Ann Taylor parent files for bankruptcy, but Loft, Lane Bryant in Corridor to remain open (2024)

Ascena Retail Group, the conglomerate behind women's apparel brands Ann Taylor, Lane Bryant and Catherines, filed for Chapter 11 bankruptcy Thursday and said it would close at least 877 - nearly a third - of its 2,800 stores after years of declining sales and ballooning debt.

The company, founded as Dressbarn in 1962, is one of the nation's largest sellers of women's clothing.

But in recent years, its lineups of no-frills workwear and other basics have lost ground to a growing crop of competitors, including off-price retailers such as TJ Maxx and newcomers such as Everlane.

Ascena is closing all 264 Catherines stores, and selling the plus-sized clothing brand and its website to an Australian company, City Chic Collective.

It also will shutter more than 600 Justice stores, which cater to girls and preteens, and some Ann Taylor, Loft, Lane Bryant and Lou and Grey shops.

The chain will close its Lane Bryant location in West Des Moines as well as its Ann Taylor Factory/Loft outlet store in Williamsburg and its Loft outlet store in Davenport.

The company operates a Loft in Marion and a Lane Bryant store in Cedar Rapids, which were not on the closure list.

The Mahwah, N.J.-based retailer also is pulling out of Canada, Puerto Rico and Mexico as it tries to whittle down about $1 billion in debt.
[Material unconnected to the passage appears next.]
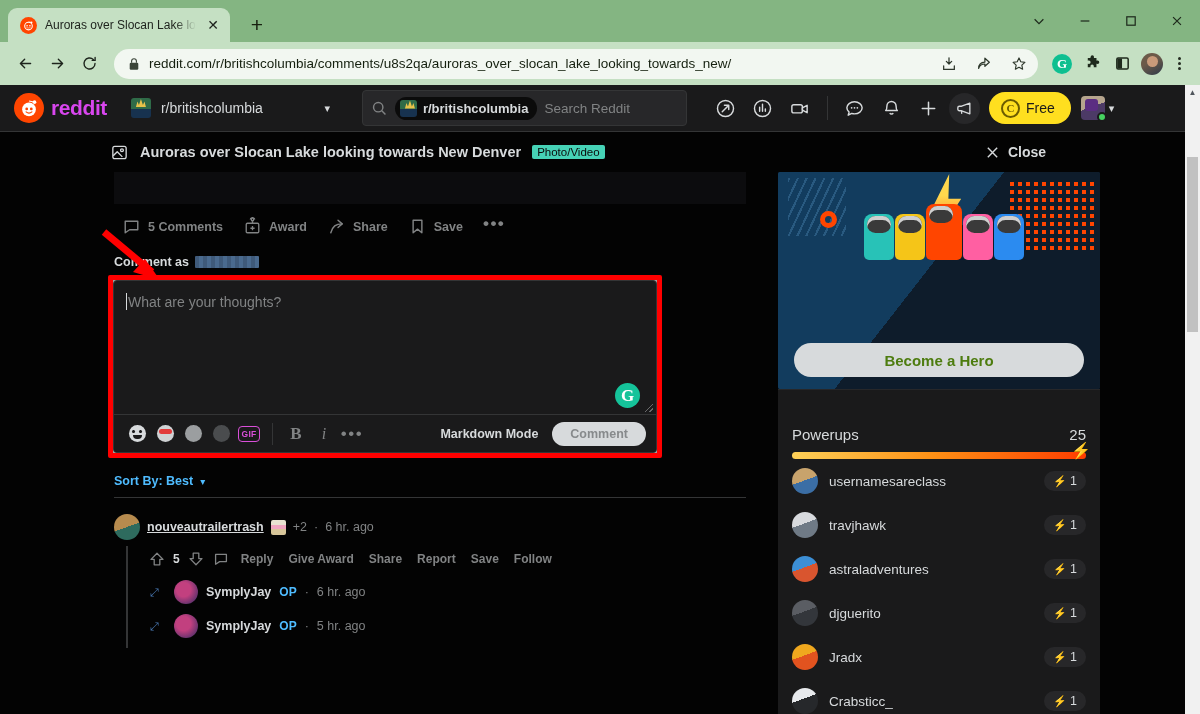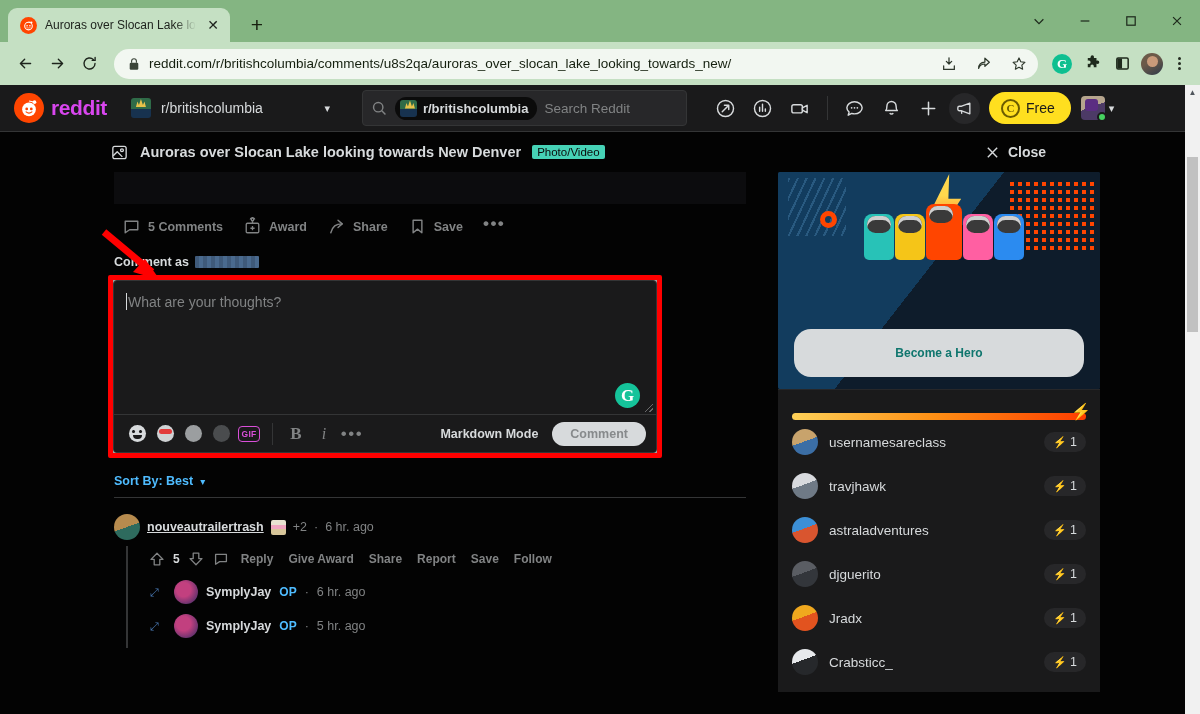"Become a Hero" .promo .phero-btn { color: #0f766e -> #4d7c0f; font-size: 12px -> 15px; height: 48px -> 34px }
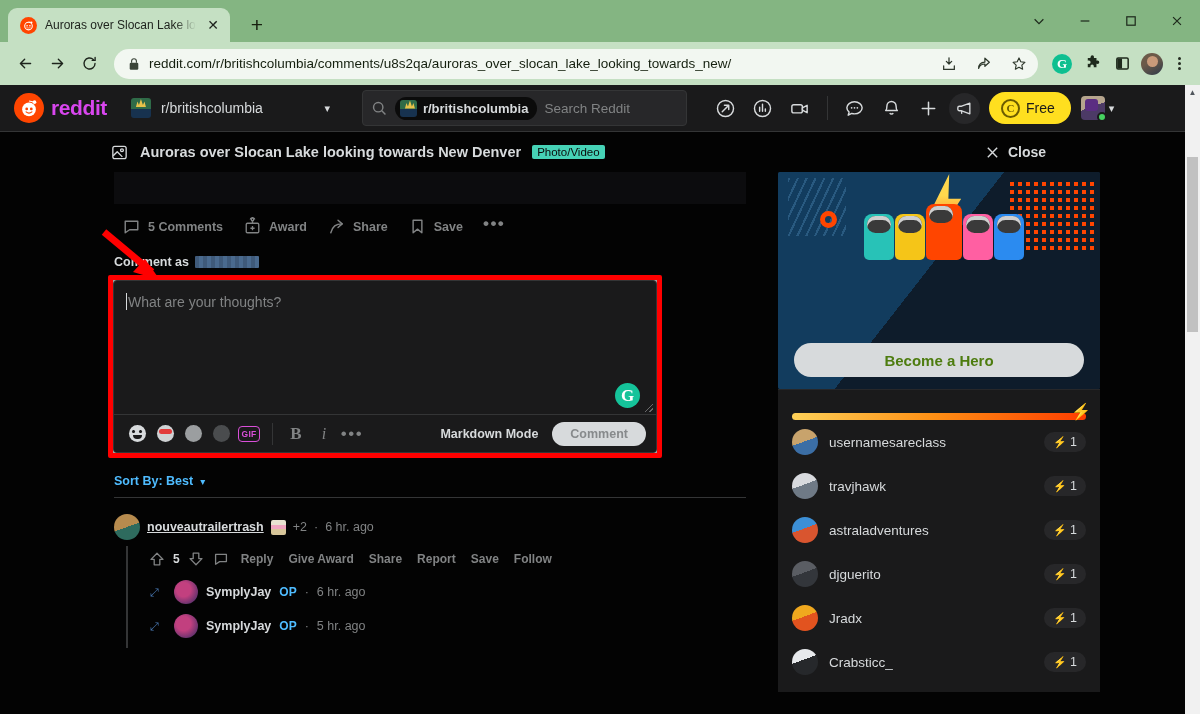"Powerups" div.pu-row { html: none -> <div> <span>Powerups</span> <span>25</span> </div> }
It's the latest retail casualty of the pandemic, following Brooks Brothers, J.C. Penney, J. Crew and Neiman Marcus and several others into bankruptcy court.

Ascena temporarily shuttered all of its stores and furloughed more than 90 percent of its employees in mid-March as stay-at-home orders took effect.
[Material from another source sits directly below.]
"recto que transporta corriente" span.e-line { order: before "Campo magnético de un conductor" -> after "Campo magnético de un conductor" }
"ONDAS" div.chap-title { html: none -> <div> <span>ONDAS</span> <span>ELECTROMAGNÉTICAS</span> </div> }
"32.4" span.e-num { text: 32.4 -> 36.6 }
To stay afloat, it borrowed $230 million, canceled merchandise orders and stopped paying rent.

The planned closures also represent another blow for U.S. shopping malls, which already were struggling to attract shoppers and tenants before the pandemic ushered in a new wave of bankruptcies and closures.

The Chapter 11 filing comes a few weeks after the company said it would give top executives as much as $5.5 million in retention pay and performance bonuses.
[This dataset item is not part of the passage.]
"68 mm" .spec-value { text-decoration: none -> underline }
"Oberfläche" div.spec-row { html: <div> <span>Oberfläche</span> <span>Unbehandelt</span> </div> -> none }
A shopper carries an Ann Taylor Loft shopping bag. (Bloomberg)

As an expert in retail industry trends and financial analysis, my extensive knowledge and experience allow me to provide a comprehensive understanding of the recent developments concerning Ascena Retail Group. I have closely monitored the dynamics of the retail sector, assessing the impact of various factors on companies' performance, including market competition, consumer trends, and financial management.

The Ascena Retail Group, a conglomerate renowned for its women's apparel brands such as Ann Taylor, Lane Bryant, and Catherines, has recently filed for Chapter 11 bankruptcy. This decision stems from years of declining sales and escalating debt, indicative of broader challenges within the retail landscape. The evidence supporting this assertion lies in the company's financial reports, market analyses, and a deep understanding of consumer behavior.

Ascena's choice to close 877 stores, nearly a third of its 2,800 locations, underscores the severity of its financial struggles. The decision to shut down specific stores is a strategic move to streamline operations and focus on more profitable ventures. The company's origins as Dressbarn in 1962 highlight its longstanding presence in the market, but its recent difficulties reflect the evolving nature of consumer preferences.

One critical aspect of Ascena's restructuring involves the closure of all 264 Catherines stores. Additionally, the decision to sell the plus-sized clothing brand and its website to an Australian company, City Chic Collective, suggests a strategic divestiture to alleviate financial burdens. The closure of more than 600 Justice stores, targeting girls and preteens, indicates a shift in market demand that Ascena has struggled to address effectively.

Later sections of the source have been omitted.